A Some probability revision
(Original version produced by A.R.Wade.)
Probability spaces and random variables
A probability space (\Omega,\cF,\Pr) consists of
- the sample space \Omega (the set of all possible outcomes);
- a \sigma-algebra \cF of events;
- a probability \Pr that to each event A \in \cF assigns a number \Pr (A) satisfying the probability axioms.
To say that \cF is a \sigma-algebra means that \cF is a collection of subsets of \Omega such that:
- \Omega \in \cF.
- If A \in \cF then its complement A^\mathrm{c} \in \cF too.
- If A_1, A_2, \ldots \in \cF then \cup_{n=1}^\infty A_n \in \cF too.
A random variable X is a function X : \Omega \to \R which is \cF-measurable, meaning that \{ \omega \in \Omega : X(\omega) \leq x \} \in \cF \text{ for all } x \in \R . An important example is the random variable \1_A of an event A \in \cF, defined by \1_A ( \omega ) = \begin{cases} 1 & \text{if } \omega \in A, \\ 0 & \text{if } \omega \notin A . \end{cases} If \cG \subseteq \cF is another (smaller) \sigma-algebra, then a random variable X is \cG-measurable if \{ \omega \in \Omega : X(\omega) \leq x \} \in \cG \text{ for all } x \in \R .

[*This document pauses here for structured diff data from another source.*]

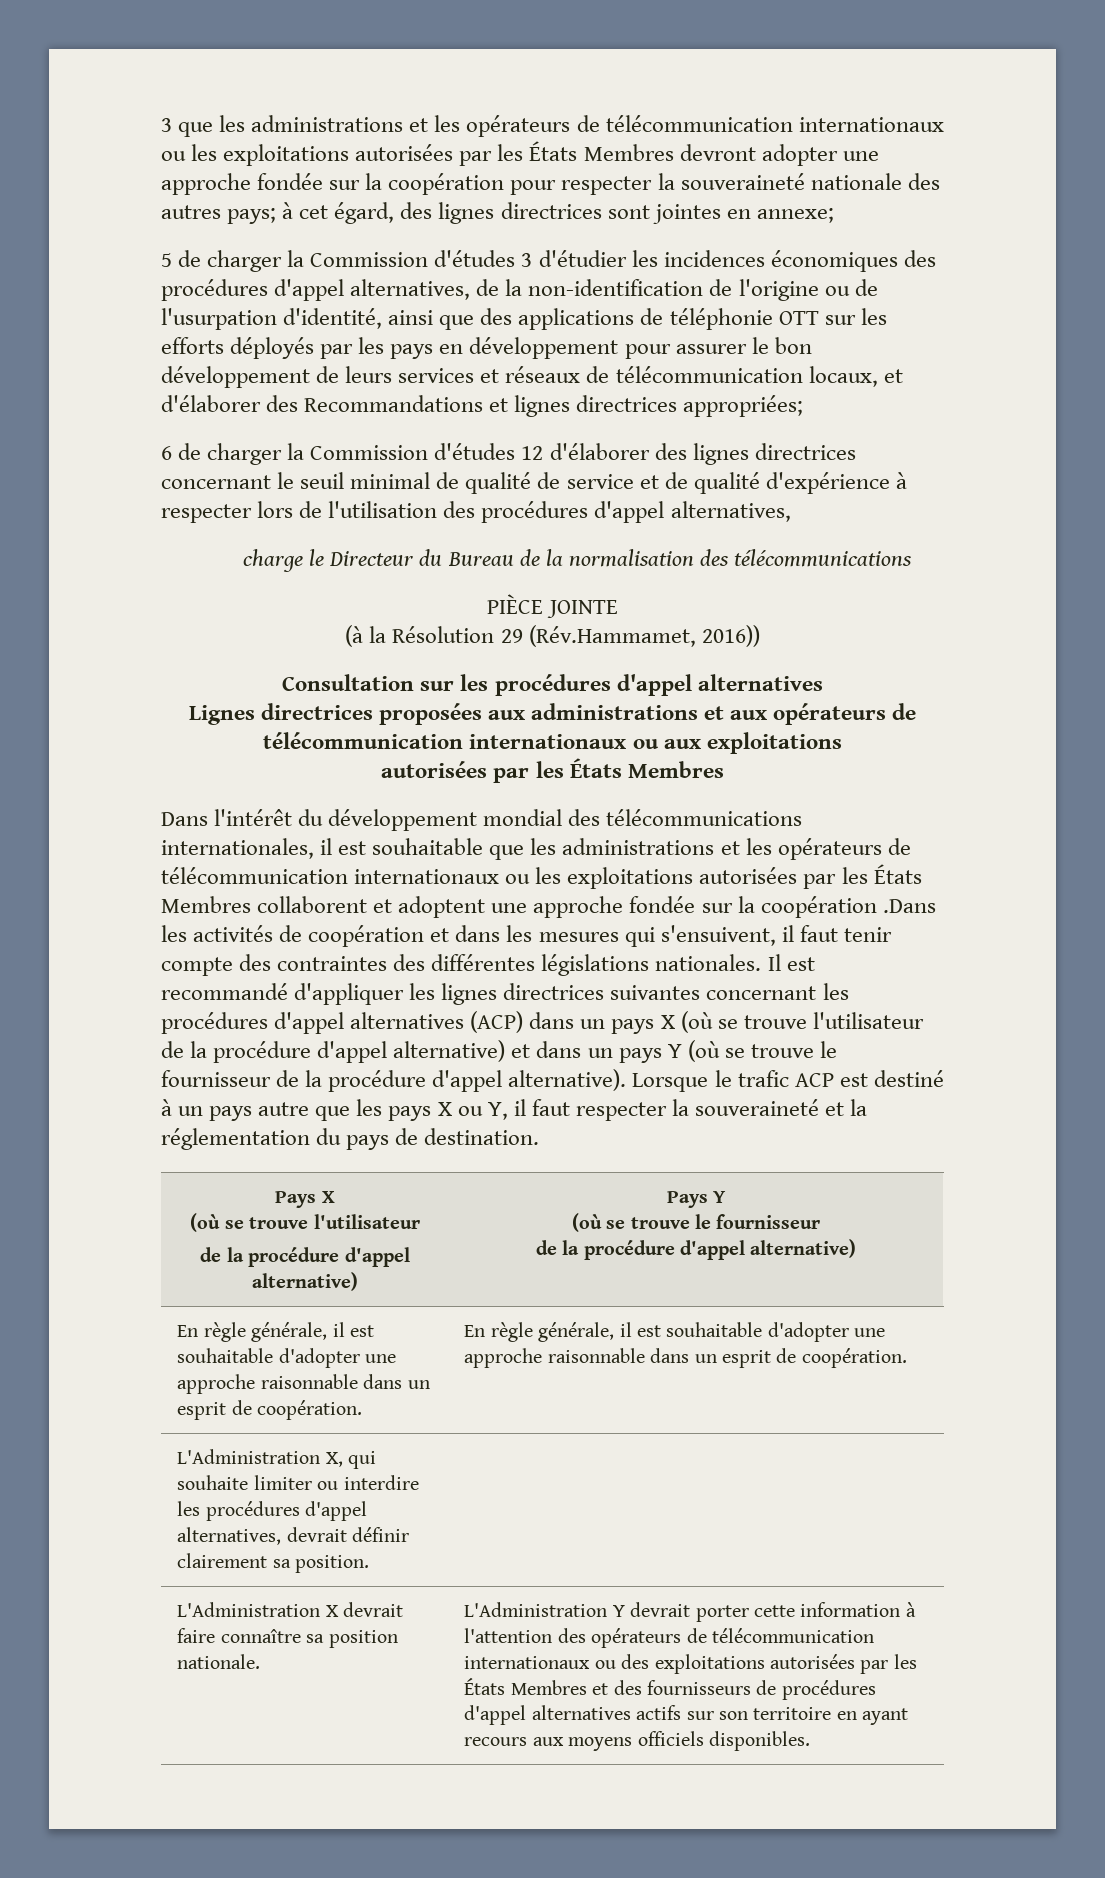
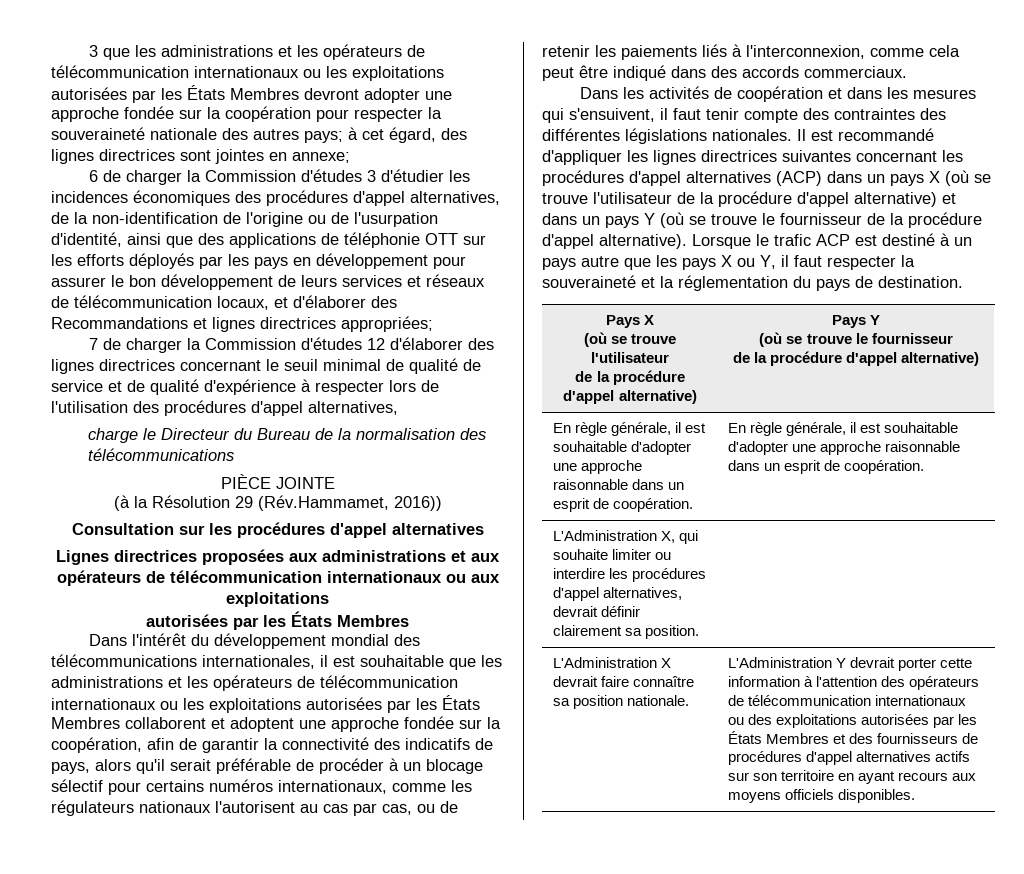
- 5 de charger la Commission d'études 3 d'étudier les incidences économiques des procédures d'appel alternatives, de la non-identification de l'origine ou de l'usurpation d'identité, ainsi que des applications de téléphonie OTT sur les efforts déployés par les pays en développement pour assurer le bon développement de leurs services et réseaux de télécommunication locaux, et d'élaborer des Recommandations et lignes directrices appropriées;
+ 6 de charger la Commission d'études 3 d'étudier les incidences économiques des procédures d'appel alternatives, de la non-identification de l'origine ou de l'usurpation d'identité, ainsi que des applications de téléphonie OTT sur les efforts déployés par les pays en développement pour assurer le bon développement de leurs services et réseaux de télécommunication locaux, et d'élaborer des Recommandations et lignes directrices appropriées;
- 6 de charger la Commission d'études 12 d'élaborer des lignes directrices concernant le seuil minimal de qualité de service et de qualité d'expérience à respecter lors de l'utilisation des procédures d'appel alternatives,
+ 7 de charger la Commission d'études 12 d'élaborer des lignes directrices concernant le seuil minimal de qualité de service et de qualité d'expérience à respecter lors de l'utilisation des procédures d'appel alternatives,
- Dans l'intérêt du développement mondial des télécommunications internationales, il est souhaitable que les administrations et les opérateurs de télécommunication internationaux ou les exploitations autorisées par les États Membres collaborent et adoptent une approche fondée sur la coopération .Dans les activités de coopération et dans les mesures qui s'ensuivent, il faut tenir compte des contraintes des différentes législations nationales.
+ Dans l'intérêt du développement mondial des télécommunications internationales, il est souhaitable que les administrations et les opérateurs de télécommunication internationaux ou les exploitations autorisées par les États Membres collaborent et adoptent une approche fondée sur la coopération, afin de garantir la connectivité des indicatifs de pays, alors qu'il serait préférable de procéder à un blocage sélectif pour certains numéros internationaux, comme les régulateurs nationaux l'autorisent au cas par cas, ou de retenir les paiements liés à l'interconnexion, comme cela peut être indiqué dans des accords commerciaux.
+ Dans les activités de coopération et dans les mesures qui s'ensuivent, il faut tenir compte des contraintes des différentes législations nationales.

Roughly speaking X is \cG-measurable if “knowing” \cG means “knowing” X.
Example. Consider the sample space for a die roll \Omega = \{1,2,3,4,5,6\}. Take \cF = 2^\Omega the power set of \Omega (the set of all subsets). Take \cG \subset \cF given by \cG = \bigl\{ \emptyset, E , E^\mathrm{c}, \Omega \bigr\} , where E = \{ 2,4,6\} is the event that the score is even, and its complement E^\mathrm{c} = \{1,3,5\} (the score is odd). Note that \cG is a \sigma-algebra. Take random variables X(\omega) = \omega (the score) and Y(\omega ) = \1_E (the indicator that the score is even).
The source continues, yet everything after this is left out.